313200SPINAL AND BULBAR MUSCULAR ATROPHY, X-LINKED 1; SMAX1
313700ANDROGEN RECEPTOR; AR

Normal allelic variants. AR comprises eight exons and spans 80-100 kb [Brown et al 1989]. A highly polymorphic CAG repeat starting at amino acid codon number 58 is found within the AR coding domain. Normal individuals have nine to 34 CAG triplet repeats. About 98% of females show different AR CAG repeat lengths on their two X chromosomes, making the AR CAG repeat a useful marker for studying X-chromosome inactivation. The most common alleles number from 18 to 25 CAG repeats. Variation in mean CAG repeat length occurs within different racial populations, with Africans having the smallest mean CAG repeat length and Asians having the largest mean CAG repeat length — the CAG repeat length in Europeans being intermediate to these two. Epidemiologic evidence showing that shorter CAG repeat lengths correlate with more aggressive prostate cancers in males has been presented.

Pathologic allelic variants. Expansion of a variable CAG trinucleotide repeat within the coding region of AR was found to be clearly associated with the spinal bulbar muscular atrophy (SBMA) phenotype [La Spada et al 1991].
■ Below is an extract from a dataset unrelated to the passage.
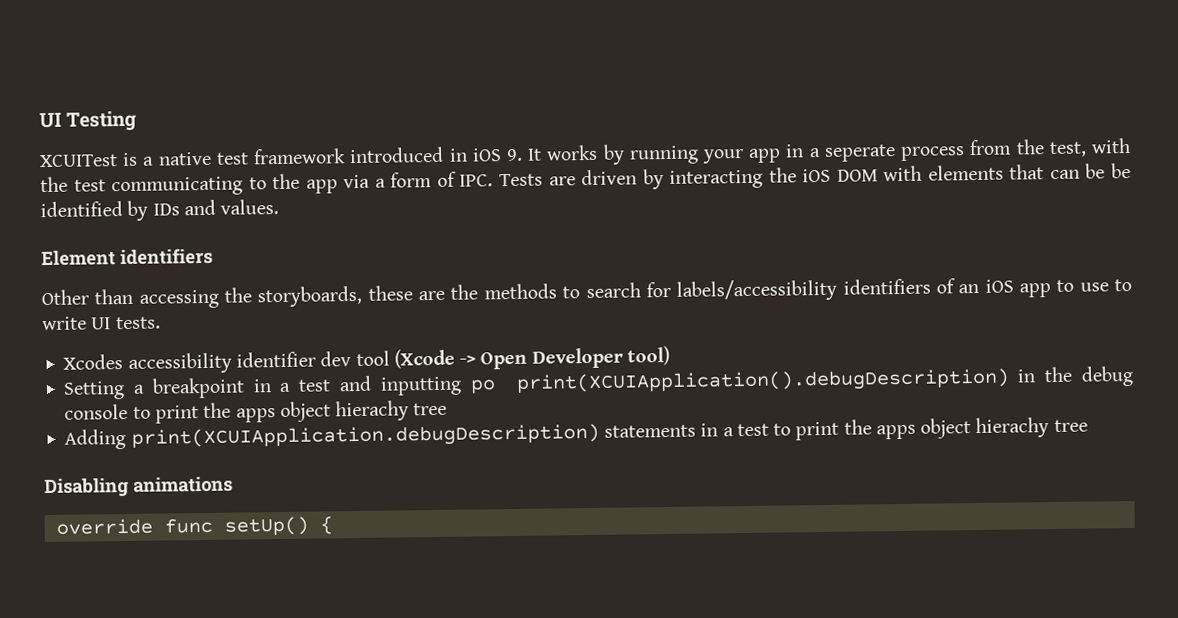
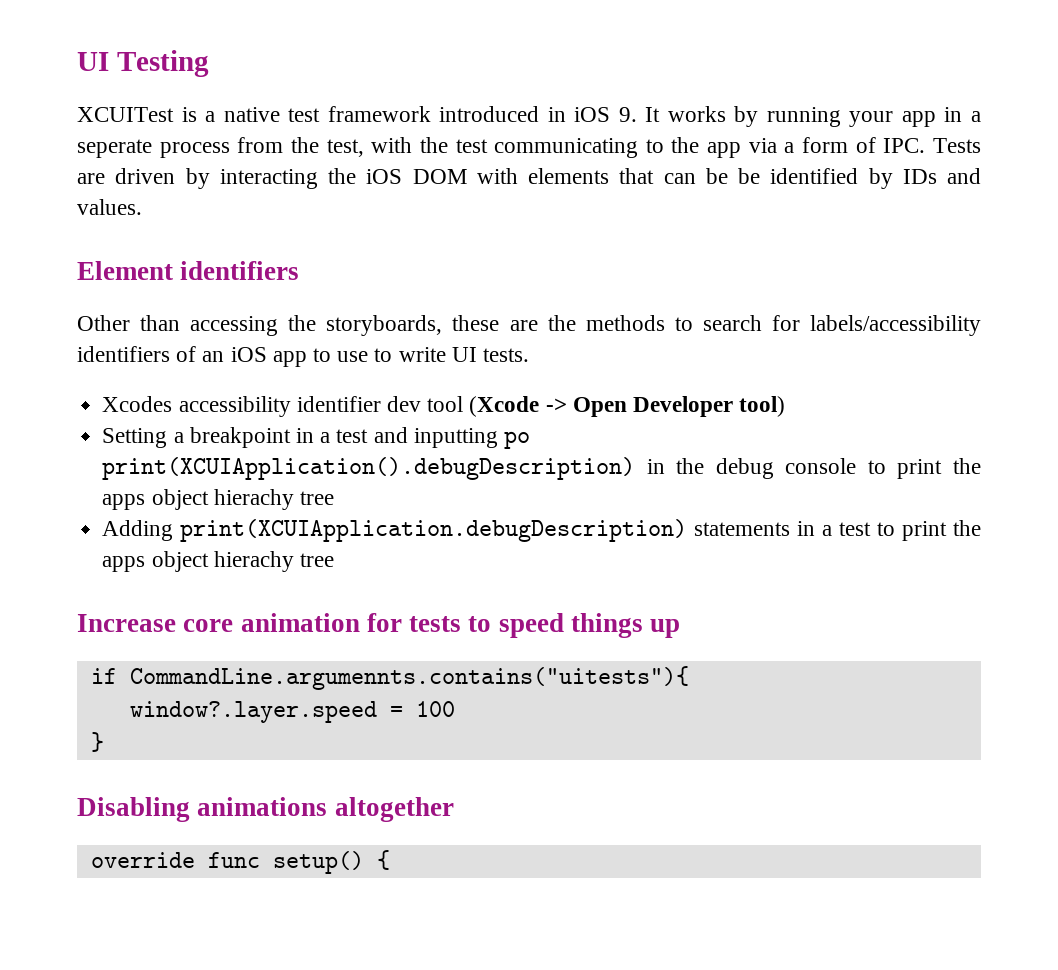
(1088, 426) none -> [77,613,681,638] [90,666,689,690] [129,701,455,723] [90,732,104,752] // Increase core animation for tests to speed things up // if CommandLine.argumennts.contains("uitests"){ // window?.layer.speed = 100 // }
(233, 484) none -> [334,797,454,822] altogether
[223,516,309,536] setUp() -> [272,851,364,874] setup()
Genetic testing of sperm for a person affected with SBMA has shown that 20% of the cells had a CAG repeat number equal to the DNA from somatic cells, whereas 56% of the cells contained further expansion of the CAG repeat number, and 24% of the cells contained contraction of the CAG repeat number. Most of the expansions and contractions were between one and three CAG repeats. These results contrast with sperm analysis findings in individuals with Huntington disease in whom greater instability of CAG repeat number is observed [Grewal et al 1998].

Normal gene product. AR is a member of the steroid receptor superfamily and therefore displays a typical protein structure, consisting of a highly conserved DNA-binding domain at the center of the protein and a highly conserved ligand-binding domain at the C-terminal end. The AR cDNA is 2.8 kb in length and normally encodes a 919-amino acid protein with molecular mass of approximately 110 kd. A second isoform of approximately 87 kd is found in most cell types and likely reflects translation initiation at methionine 188 [Gao & McPhaul 1998]. The N-terminal region of the androgen receptor (AR) protein is relatively poorly conserved and is thought to mediate transcriptional activation of target genes [Zhou et al 1995]. The AR protein contains a nuclear localization signal (NLS) at amino acids 627-658.

Abnormal gene product. Individuals with SBMA produce an AR protein that contains a polyglutamine tail at the N-terminal end [La Spada et al 1991]. This polyglutamine tail presumably alters the conformation of the AR protein (or an N-terminal peptide fragment from the AR protein) to produce neurodegeneration in SBMA. The AR protein is expressed in the brain, spinal cord, and muscle [Matsuura et al 1993, Ogata et al 1994].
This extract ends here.